Affaire Depardieu : lourde défaite judiciaire face à France Télévisions
Depuis la diffusion du numéro de "Complément d'enquête" fin 2023, la polémique ne cessait d'enfler autour des images tournées en Corée du Nord par Yann Moix. L'écrivain accusait le service public et la société de production Hikari de manipulation, réclamant plus de deux millions d'euros d'indemnisation. Cette guérilla juridique vient de trouver son épilogue.

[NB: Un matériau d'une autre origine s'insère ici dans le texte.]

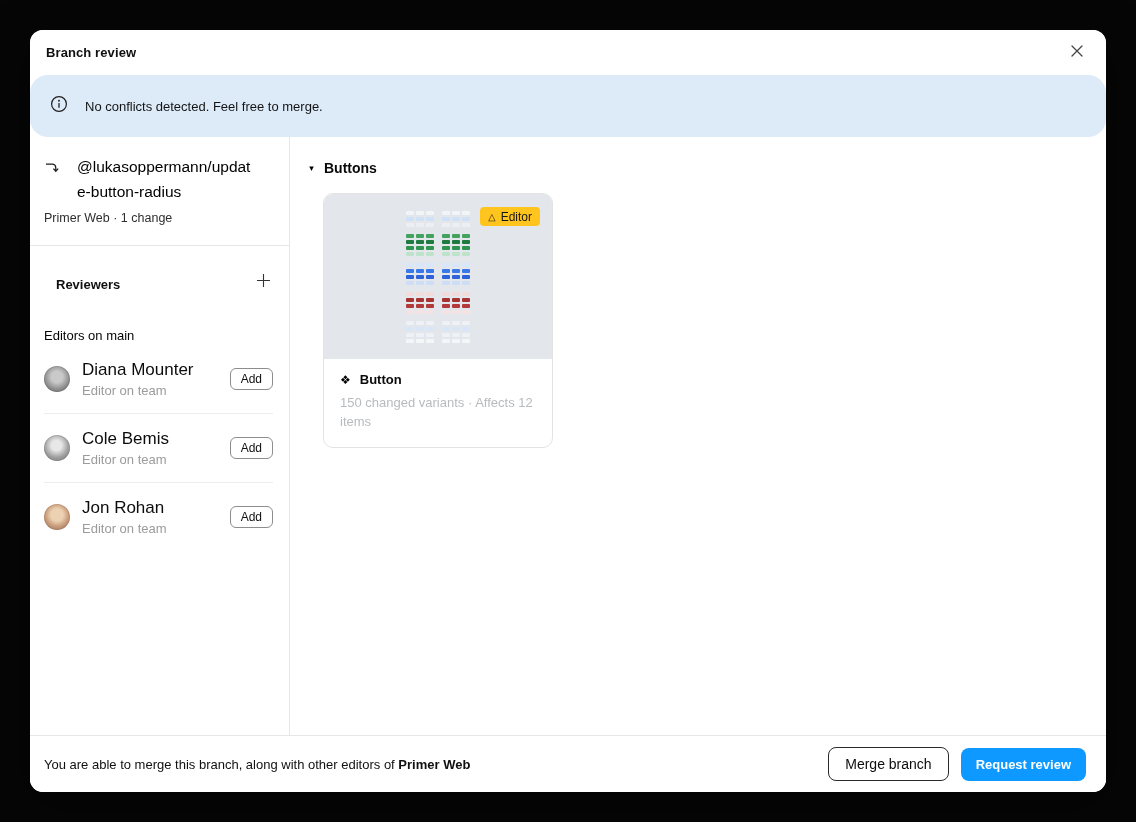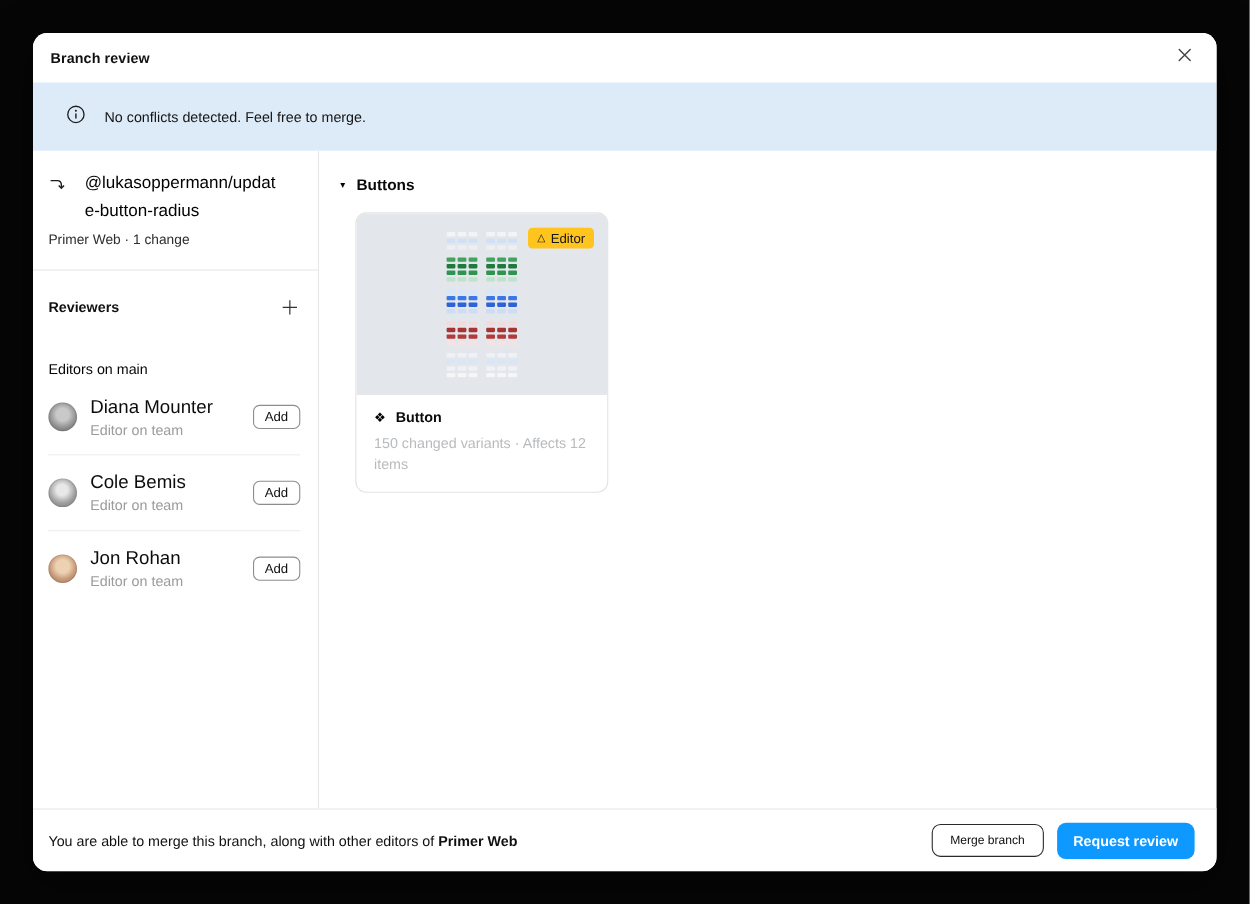--- a/index.html
+++ b/index.html
@@ -17,34 +17,34 @@
     box-shadow:0 10px 40px rgba(0,0,0,.55);
   }
   
   .hdr { flex:none; height:45px; display:flex; align-items:center;
          justify-content:space-between; padding:0 18px 0 16px; background:#fff; }
   .hdr-title { font-size:13px; font-weight:700; color:#101010; letter-spacing:.1px; }
   .close-btn { width:22px; height:22px; display:flex; align-items:center;
                justify-content:center; cursor:pointer; }
   
   .banner { flex:none; height:62px; background:var(--banner-bg,#ddebf9);
-            display:flex; align-items:center; padding:0 30px; gap:17px; }
+            display:flex; align-items:center; padding:0 20px; gap:17px;border-radius:18px; }
   .banner-text { font-size:13px; color:#141414; }
   
   .content { flex:1; display:flex; min-height:0; }
   .sidebar { width:260px; flex:none; border-right:1px solid #e6e6e6;
              display:flex; flex-direction:column; }
   .branch-sec { padding:17px 16px 20px 14px; border-bottom:1px solid #e6e6e6; }
   .branch-row { display:flex; gap:16px; align-items:flex-start; }
   .branch-ic { flex:none; margin-top:5px; }
   .branch-name { font-size:15.5px; line-height:25px; font-weight:500; color:#000;
                  word-break:break-all; width:178px; }
   .branch-meta { font-size:12.5px; color:#2e2e2e; margin-top:7px; }
   .reviewers { padding:26px 16px 0 14px; }
-  .rev-hdr { display:flex; justify-content:space-between; align-items:flex-start; }
+  .rev-hdr { display:flex; justify-content:space-between; align-items:flex-end;margin-left:12px; }
   .rev-title { font-size:13px; font-weight:700; color:#101010; }
   .plus-btn { width:20px; height:20px; display:flex; align-items:center;
               justify-content:center; cursor:pointer; }
   .person { display:flex; align-items:center; gap:12px; margin-top:20px; }
   .avatar { width:24px; height:24px; border-radius:50%; flex:none;
             box-shadow: inset 0 0 0 1px rgba(0,0,0,.08); }
   .av-gray1 { background: radial-gradient(circle at 50% 38%, #d9d9d9 0 26%, #9a9a9a 60%, #6f6f6f 100%); }
   .av-gray2 { background: radial-gradient(circle at 50% 42%, #c9c9c9 0 28%, #8d8d8d 62%, #5f5f5f 100%); }
   .av-gray3 { background: radial-gradient(circle at 48% 40%, #e8e8e8 0 24%, #9f9f9f 58%, #707070 100%); }
   .av-warm  { background: radial-gradient(circle at 50% 42%, #ecd2b2 0 30%, #c59877 60%, #8e6a55 100%); }
@@ -82,21 +82,21 @@
   .comp-row { display:flex; align-items:center; gap:9px; }
   .comp-ic { font-size:12px; color:#000; line-height:1; }
   .comp-name { font-size:13px; font-weight:600; color:#0a0a0a; }
   .caption { margin-top:6px; font-size:13px; line-height:19px; color:#b8bbbe; }
   
   .footer { flex:none; height:57px; border-top:1px solid #e6e6e6;
             display:flex; align-items:center; padding:0 20px 0 14px; gap:12px; background:#fff; }
   .footer-msg { flex:1; font-size:13px; color:#101010; }
   .footer-msg b { font-weight:700; }
   .btn-outline { border:1px solid #2a2a2a; background:#fff; border-radius:8px;
-                 padding:8px 16px; font-size:11px; color:#0c0c0c; cursor:pointer;
+                 padding:8px 16px; font-size:14px; color:#0c0c0c; cursor:pointer;
                  font-family:"Liberation Sans", sans-serif; }
   .btn-primary { border:none; background:var(--accent,#0d99ff); color:#fff;
                  border-radius:8px; padding:9px 15px; font-size:13px; font-weight:600;
                  cursor:pointer; font-family:"Liberation Sans", sans-serif; }
 </style>
 </head>
 <body>
 
 <div class="dialog">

Un verdict sans appel et un constat sévère
Le 15 mai 2026, la justice a rendu sa décision en rejetant la totalité des réclamations financières de l'auteur. Les poursuites pour abus de confiance et travail dissimulé ont été abandonnées, les magistrats estimant que ces infractions n'étaient pas caractérisées. Plus marquant encore, le tribunal a pointé la mauvaise foi de l'écrivain, soulignant qu'il savait pertinemment ne pas être le propriétaire des rushes. Le jugement a d'ailleurs précisé : "Yann Moix ne détient aucun droit sur les images tournées par Hikari."

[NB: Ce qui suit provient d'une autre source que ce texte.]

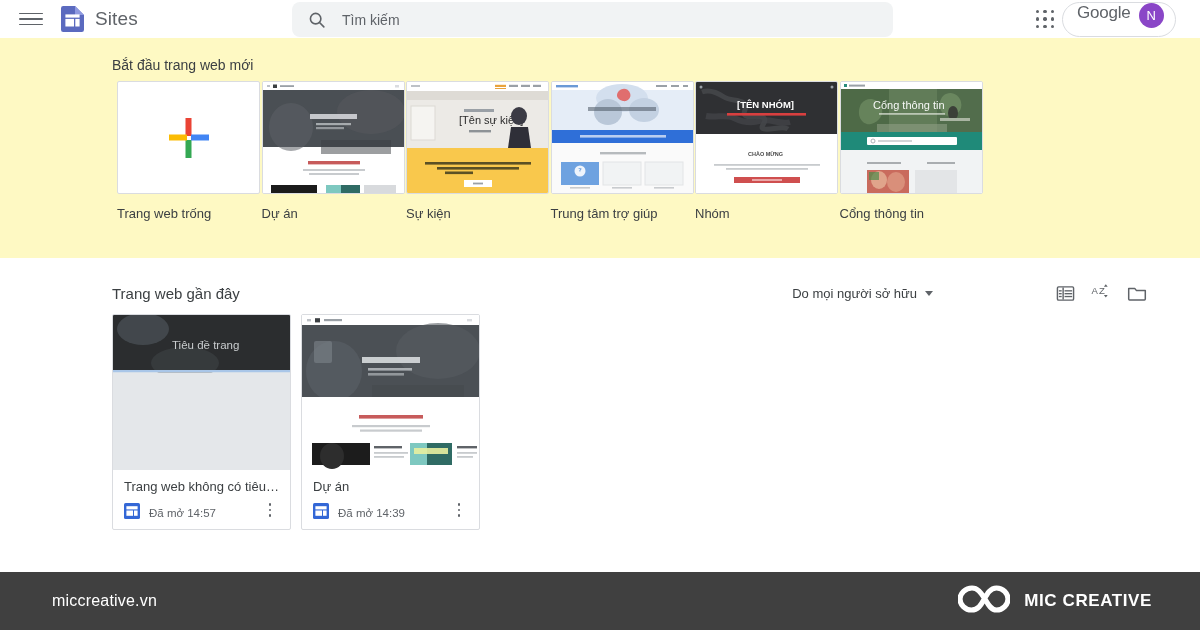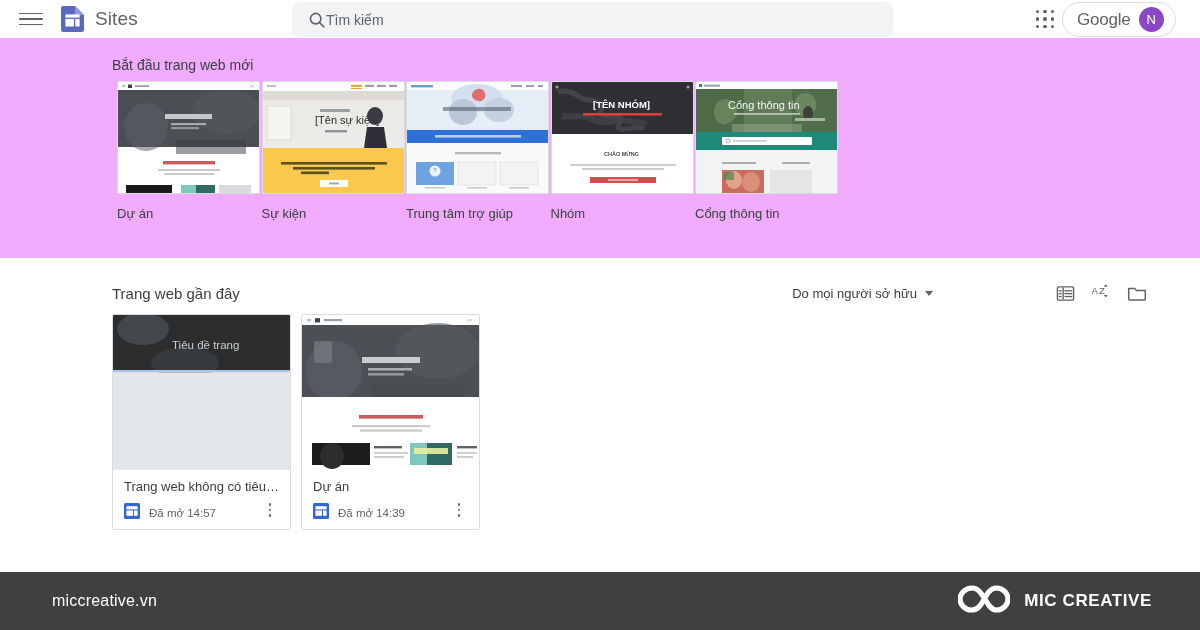--- a/index.html
+++ b/index.html
@@ -26,39 +26,39 @@
   .searchwrap {
     position:absolute; left:292px; top:2px;
     width: 601px; height: 35px;
     background:#f1f3f4; border-radius:8px;
     display:flex; align-items:center; cursor:text;
   }
   .search-icon { margin-left:16px; width:18px; height:18px; flex:none; }
   .search-input {
     border:none; outline:none; background:transparent;
     font-family:"Liberation Sans", sans-serif;
-    font-size:14px; color:#1d4ed8; width:480px;
+    font-size:14px; color:#1d4ed8; margin-left:16px; width:480px;
   }
   .search-input::placeholder { color:#5f6368; }
 
   .apps-grid { position:absolute; right:144px; top:10px; width:20px; height:20px;
     display:grid; grid-template-columns:repeat(3,1fr); grid-template-rows:repeat(3,1fr); gap:2.1px; cursor:pointer; }
   .apps-grid i { display:block; width:3.4px; height:3.4px; border-radius:50%; background:#5f6368; }
 
   .account-chip {
     position:absolute; right:24px; top:2px;
     height:35px; min-width:114px; border:1px solid #dadce0; border-radius:20px;
-    display:flex; align-items:center; gap:8px; padding:0 5px 0 14px; cursor:pointer; background:#fff;
+    display:flex; gap:8px; padding:0 5px 0 14px; cursor:pointer; background:#fff;
   }
   .account-chip .gword { font-size:17px; color:#5f6368; letter-spacing:-0.2px; }
   .avatar { width:25px; height:25px; border-radius:50%; background:#8a46c7;
     color:#fff; font-size:13px; display:flex; align-items:center; justify-content:center; }
 
   
-  .gallery { background:#f0abfc; padding: 0 0 32px 0; height:220px; }
+  .gallery { background:#fef9c3; padding: 0 0 32px 0; height:220px; }
   .gallery-head {
     display:flex; align-items:center; height:40px;
     padding: 14px 24px 0 112px;
   }
   .gallery-title { font-size:14px; color:#3c4043; }
   .gallery-right { margin-left:auto; display:flex; align-items:center; gap:0px; padding-right:20px;}
   .tmpl-select { display:flex; align-items:center; gap:10px; font-size:13px; color:#3c4043; cursor:pointer; padding:6px 8px; border-radius:4px;}
   .updown { display:flex; flex-direction:column; gap:1px; }
   .kebab { width:28px; height:28px; display:flex; flex-direction:column; align-items:center; justify-content:center; gap:3px; cursor:pointer; margin-left:20px;}
   .kebab i { width:3.2px; height:3.2px; border-radius:50%; background:#5f6368; display:block;}
@@ -154,20 +154,35 @@
   </div>
 
   <div class="gallery">
 
     <div class="gallery-head">
       <span class="gallery-title">Bắt đầu trang web mới</span>
     </div>
 
     <div class="tmpl-row">
 
+      <div class="tmpl">
+        <div class="tmpl-thumb">
+          <div class="plus-wrap">
+            <span class="gplus">
+              <svg width="46" height="46" viewBox="0 0 46 46">
+                <rect x="19.5" y="3" width="6" height="18" fill="#ea4335"></rect>
+                <rect x="19.5" y="25" width="6" height="18" fill="#34a853"></rect>
+                <rect x="3" y="19.5" width="18" height="6" fill="#fbbc04"></rect>
+                <rect x="25" y="19.5" width="18" height="6" fill="#4285f4"></rect>
+              </svg>
+            </span>
+          </div>
+        </div>
+        <div class="tmpl-label">Trang web trống</div>
+      </div>
 
       <div class="tmpl">
         <div class="tmpl-thumb">
           <svg width="141" height="111" viewBox="0 0 141 111">
             <rect width="141" height="111" fill="#fff"></rect>
             <rect x="0" y="0" width="141" height="8" fill="#fff"></rect>
             <rect x="4" y="3" width="3" height="2" fill="#bdc1c6"></rect>
             <rect x="10" y="2.5" width="4" height="3.5" fill="#3c4043"></rect>
             <rect x="17" y="3.2" width="14" height="1.8" fill="#9aa0a6"></rect>
             <rect x="132" y="3" width="4" height="2.5" fill="#dadce0"></rect>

Le montage frauduleux invalidé par les expertises
La défense s'appuyait sur l'idée d'une manipulation lors de la séquence où Gérard Depardieu tenait des propos obscènes dans un haras nord-coréen en 2018. Les deux hommes affirmaient que les déclarations s'adressaient à une adulte. Lors du procès, il a été révélé que Yann Moix tenait lui-même une petite caméra sur place. C'est paradoxalement l'analyse croisée de ses propres images avec celles des caméramans de Hikari qui a scellé le dossier. Le rapport d'huissier d'octobre 2024, cité par Libération, est formel : "À l'exception de la jeune fille, seuls des cavaliers d'apparence masculine entrent en premier plan des caméras."

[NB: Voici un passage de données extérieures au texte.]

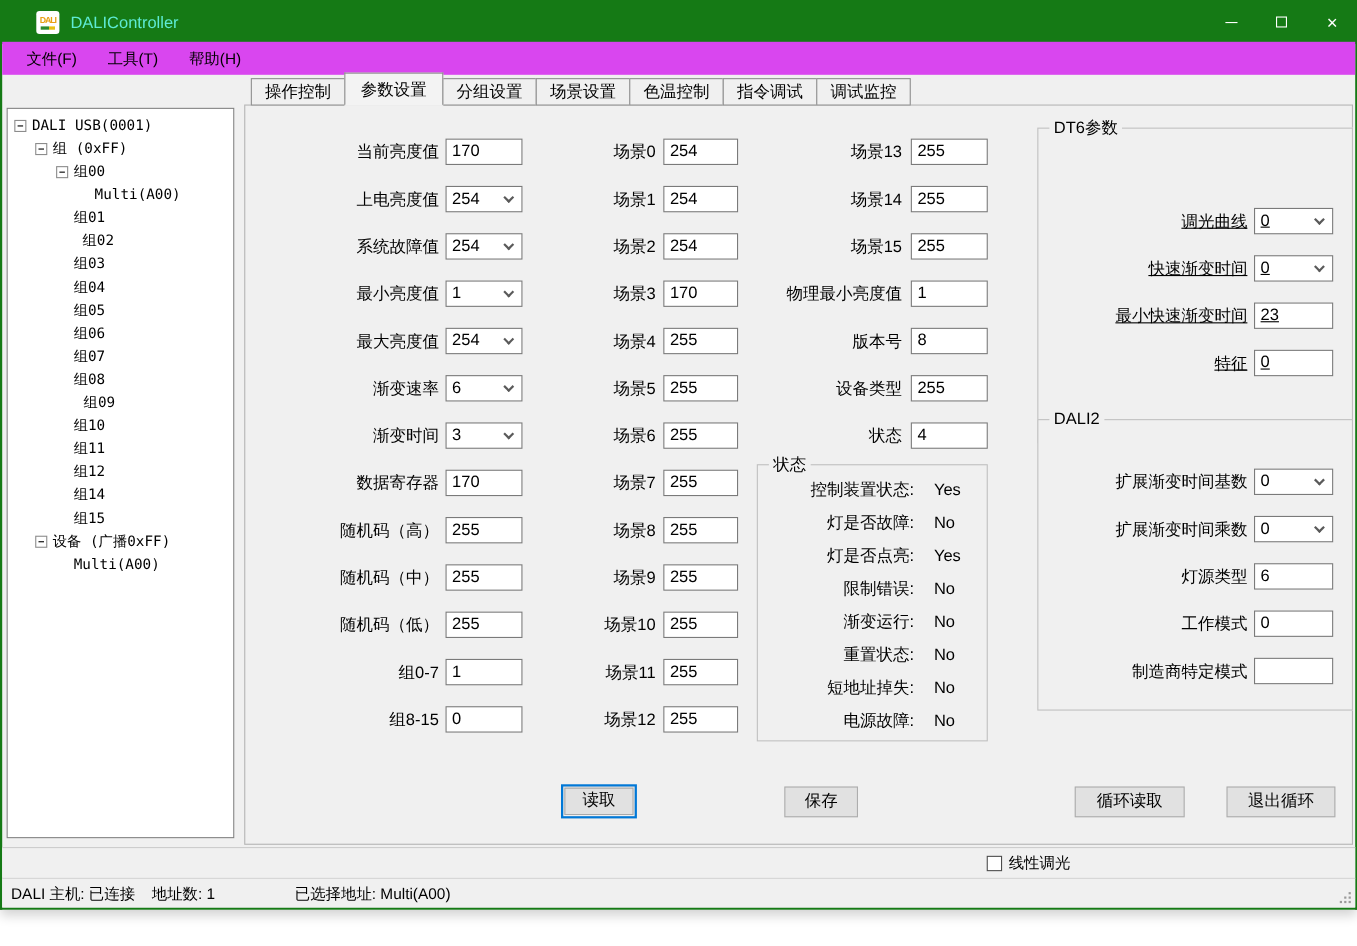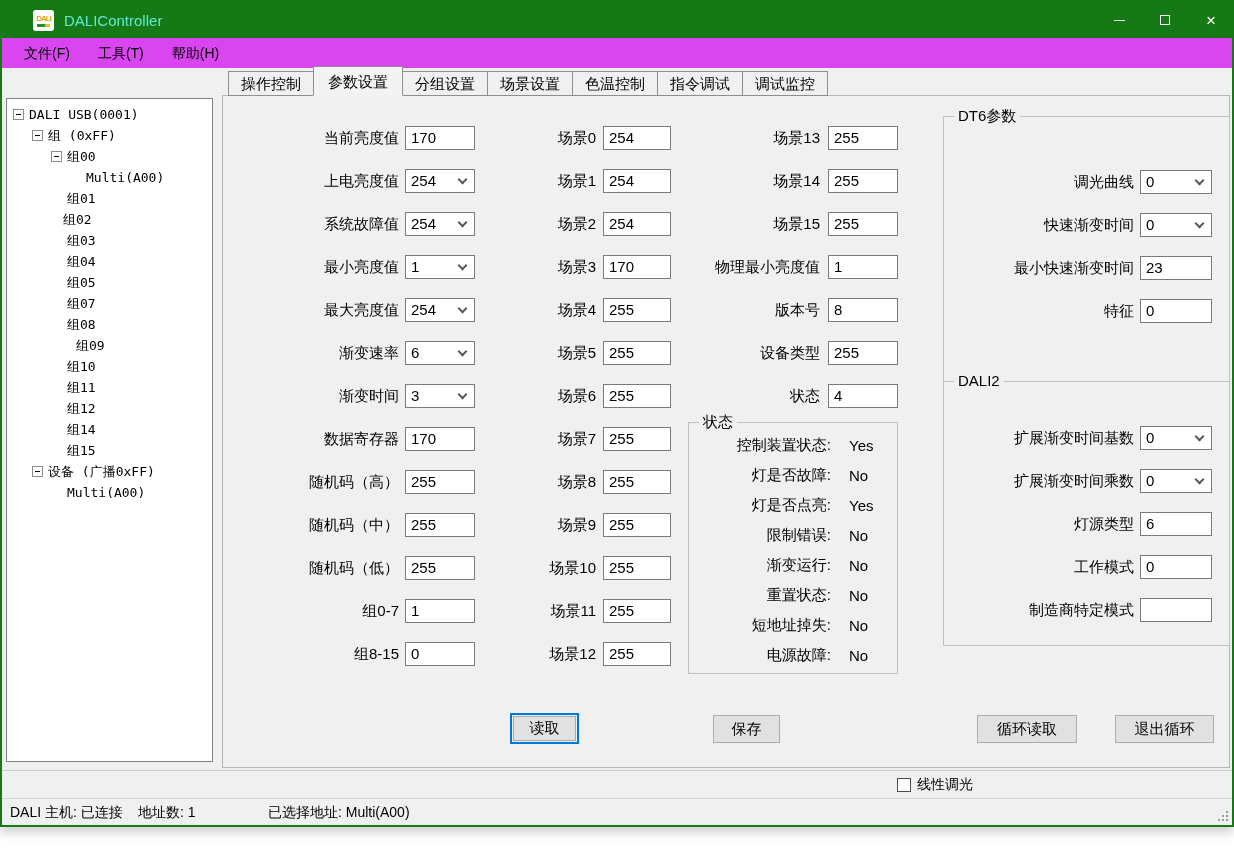--- a/index.html
+++ b/index.html
@@ -88,21 +88,21 @@
   #col3 .fctrl { width:70px; }
   
   .group { position:absolute; border:1px solid #c0c0c0; background:#f0f0f0; }
   .group-title {
     position:absolute; top:-10px; left:10px; background:#f0f0f0; padding:0 4px; font-size:15px;
   }
   #grp-status { left:686px; top:422px; width:210px; height:252px; padding-top:13px; }
   .srow { display:flex; height:18px; margin-bottom:12px; font-size:15px; align-items:center; }
   .slabel { width:142px; text-align:right; white-space:nowrap; }
   .sval { margin-left:18px; }
-  #grp-dt6 { left:941px; top:116px; width:287px; height:287px; padding-top:53px; }
+  #grp-dt6 { left:941px; top:116px; width:287px; height:287px; padding-top:72px;text-decoration:underline; }
   #grp-dali2 { left:941px; top:381px; width:287px; height:265px; padding-top:44px; }
   .group .flabel { width:190px; margin-right:6px; }
   .group .fctrl { width:72px; }
   
   .btn {
     position:absolute; background:#e1e1e1; border:1px solid #adadad;
     font-size:15px; text-align:center; line-height:26px;
   }
   #btn-read { left:508px; top:713px; width:69px; height:31px; border:2px solid #0078d7; line-height:25px;
               box-shadow:inset 0 0 0 1px #f0f0f0, inset 0 0 0 2px #a9a9a9; }
@@ -182,40 +182,44 @@
       <div class="tree-item leaf" style="padding-left: 63px;">
         <span class="expander"></span>
         <span class="tlabel">Multi(A00)</span>
       </div>
 
       <div class="tree-item leaf" style="padding-left: 44px;">
         <span class="expander"></span>
         <span class="tlabel">组01</span>
       </div>
 
-      <div class="tree-item leaf" style="padding-left: 40px;">
+      <div class="tree-item leaf" style="padding-left: 52px;">
         <span class="expander"></span>
         <span class="tlabel">组02</span>
       </div>
 
       <div class="tree-item leaf" style="padding-left: 44px;">
         <span class="expander"></span>
         <span class="tlabel">组03</span>
       </div>
 
       <div class="tree-item leaf" style="padding-left: 44px;">
         <span class="expander"></span>
         <span class="tlabel">组04</span>
       </div>
 
       <div class="tree-item leaf" style="padding-left: 44px;">
         <span class="expander"></span>
         <span class="tlabel">组05</span>
       </div>
 
+      <div class="tree-item leaf" style="padding-left: 44px;">
+        <span class="expander"></span>
+        <span class="tlabel">组06</span>
+      </div>
 
       <div class="tree-item leaf" style="padding-left: 44px;">
         <span class="expander"></span>
         <span class="tlabel">组07</span>
       </div>
 
       <div class="tree-item leaf" style="padding-left: 44px;">
         <span class="expander"></span>
         <span class="tlabel">组08</span>
       </div>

La thèse de la fiction jugée illusoire
Pour justifier sa démarche, l'ancien chroniqueur assurait que ce voyage asiatique avait pour but la réalisation d'un film de fiction et non d'un documentaire. Cet argument n'a pas convaincu les juges, qui ont noté l'absence de tout contrat de travail ou de convention de droits d'auteur le liant à la production. Cette décision valide ainsi le travail d'investigation de France 2. Tristan Waleckx, présentateur du magazine, a réagi sur franceinfo.fr le 15 mai 2026 : "C’est la fin de deux ans et demi de mensonges, qui sont enfin reconnus par la justice ."
Un isolement marqué après le retrait de Gérard Depardieu
Ce revers judiciaire survient alors que l'écrivain se retrouvait seul dans cette procédure. En effet, dès avril 2026, l'acteur principal avait choisi d'abandonner ses propres poursuites contre la chaîne, évoquant un désir d'apaisement. En s'obstinant malgré ce désistement, Yann Moix voit son image écornée par cette défaite. Cet entêtement attire de nouveau l'attention sur sa proximité avec le comédien, qui reste par ailleurs confronté à plusieurs échéances pénales concernant des accusations d'agressions sexuelles.